EXERCISE OBJECTIVE: Please restate the records below word for word, leaving out every picture.
====
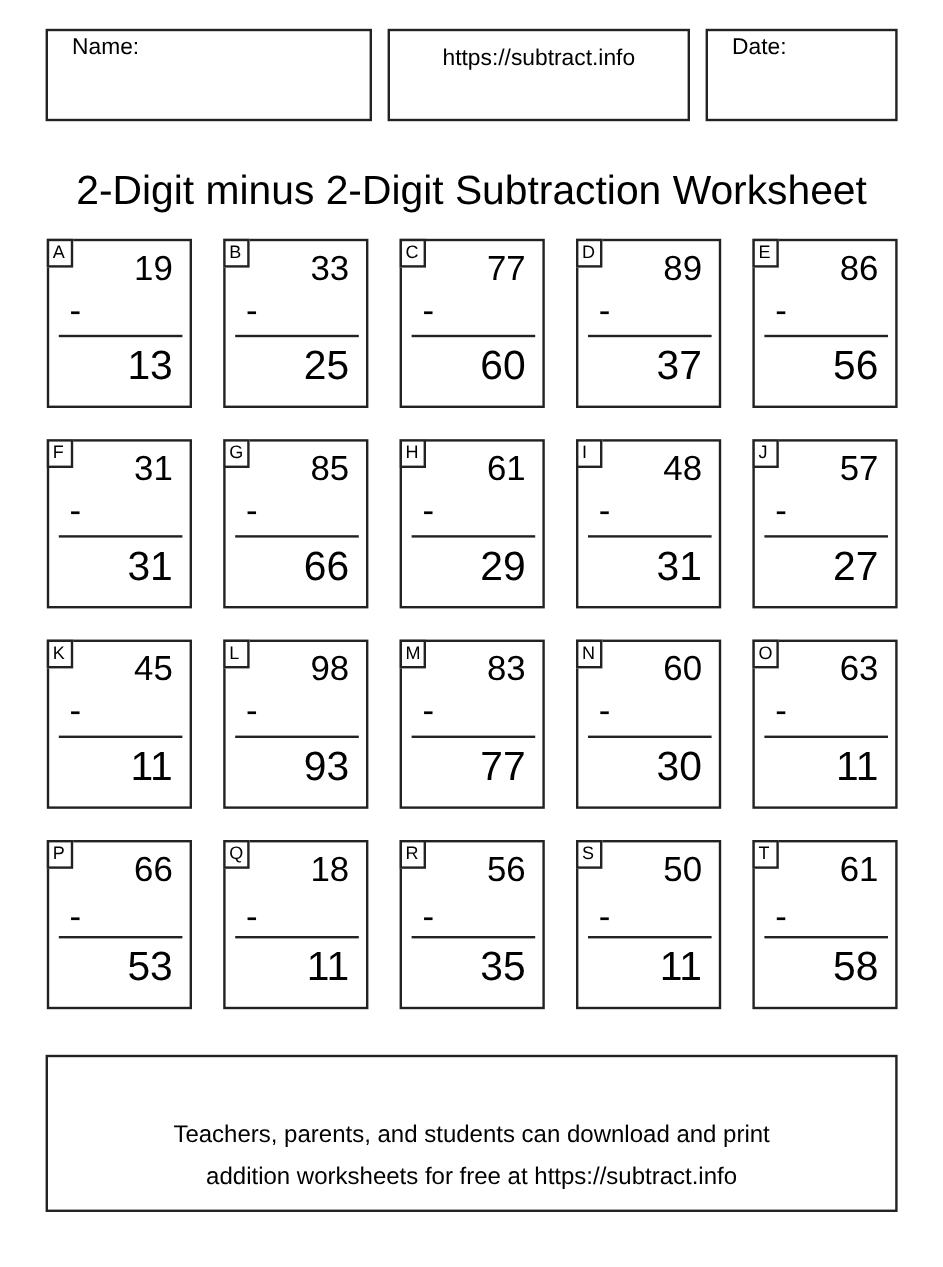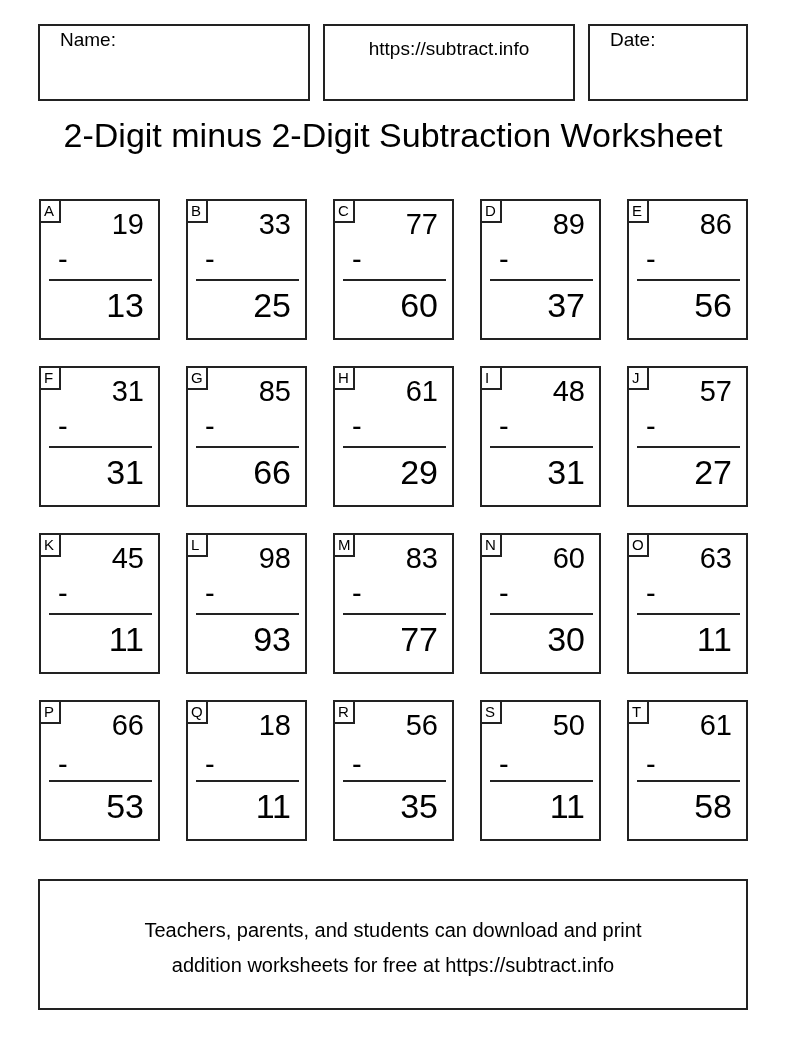--- a/index.html
+++ b/index.html
@@ -14,7 +14,7 @@
     .ws-line { font-size: 19px; line-height: 30px; }
     #ws-box .ws-inner { padding-top: 8px; }
 
-    #title { position: absolute; left: 0; top: 116px; width: 786px; text-align: center; font-size: 34px; font-weight: normal; }
+    #title { position: absolute; left: 0; top: 140px; width: 786px; text-align: center; font-size: 34px; font-weight: normal; }
 
     .card { position: absolute; width: 121px; height: 141px; border: 2px solid #222; background: #fff; }
     .tag { position: absolute; left: -2px; top: -2px; width: 22px; height: 24px; border: 2px solid #222; font-size: 15px; line-height: 19px; padding-left: 3px; background: #fff; }

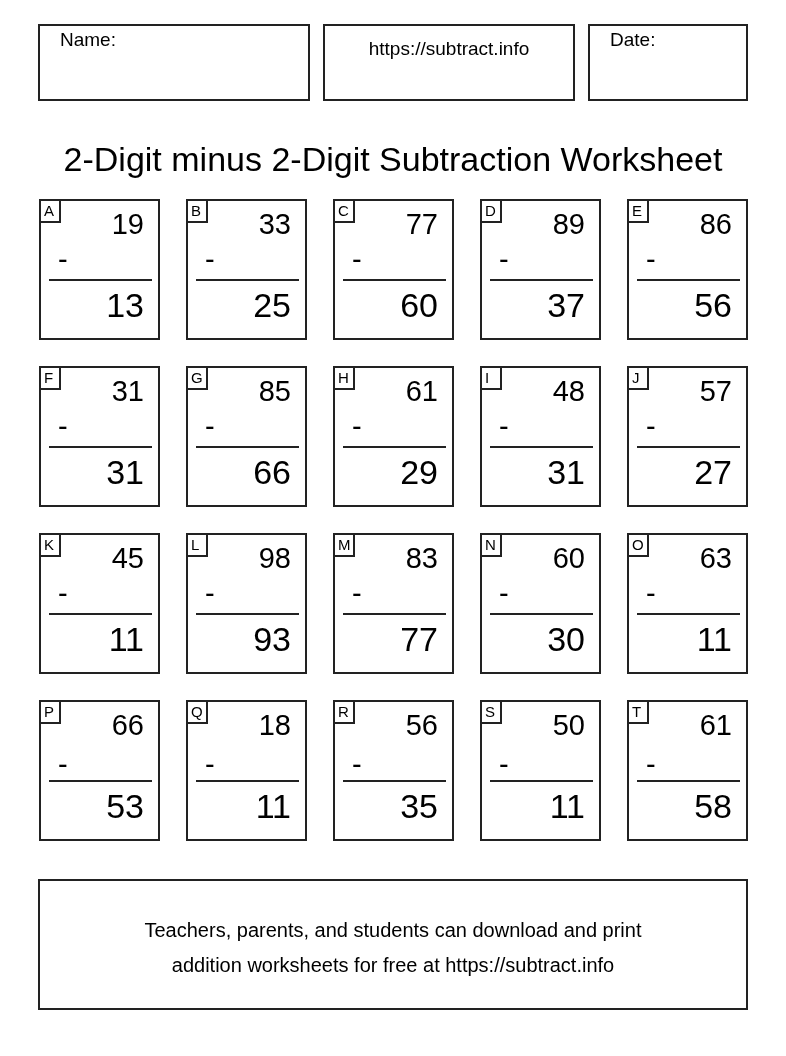--- a/index.html
+++ b/index.html
@@ -24,7 +24,7 @@
     .row-low .minus { top: 44px; }
     .rule { position: absolute; left: 8px; right: 6px; top: 78px; height: 2px; background: #222; }
 
-    #footer { position: absolute; left: 38px; top: 879px; width: 710px; height: 131px; border: 2px solid #222; text-align: center; padding-top: 32px; }
+    #footer { position: absolute; left: 38px; top: 879px; width: 710px; height: 131px; border: 2px solid #222; text-align: center; padding-top: 48px; }
     .foot-line { font-size: 20px; line-height: 35px; }
   </style>
 </head>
====
TASK RESULT:
--- a/index.html
+++ b/index.html
@@ -14,7 +14,7 @@
     .ws-line { font-size: 19px; line-height: 30px; }
     #ws-box .ws-inner { padding-top: 8px; }
 
-    #title { position: absolute; left: 0; top: 116px; width: 786px; text-align: center; font-size: 34px; font-weight: normal; }
+    #title { position: absolute; left: 0; top: 140px; width: 786px; text-align: center; font-size: 34px; font-weight: normal; }
 
     .card { position: absolute; width: 121px; height: 141px; border: 2px solid #222; background: #fff; }
     .tag { position: absolute; left: -2px; top: -2px; width: 22px; height: 24px; border: 2px solid #222; font-size: 15px; line-height: 19px; padding-left: 3px; background: #fff; }

--- a/index.html
+++ b/index.html
@@ -24,7 +24,7 @@
     .row-low .minus { top: 44px; }
     .rule { position: absolute; left: 8px; right: 6px; top: 78px; height: 2px; background: #222; }
 
-    #footer { position: absolute; left: 38px; top: 879px; width: 710px; height: 131px; border: 2px solid #222; text-align: center; padding-top: 32px; }
+    #footer { position: absolute; left: 38px; top: 879px; width: 710px; height: 131px; border: 2px solid #222; text-align: center; padding-top: 48px; }
     .foot-line { font-size: 20px; line-height: 35px; }
   </style>
 </head>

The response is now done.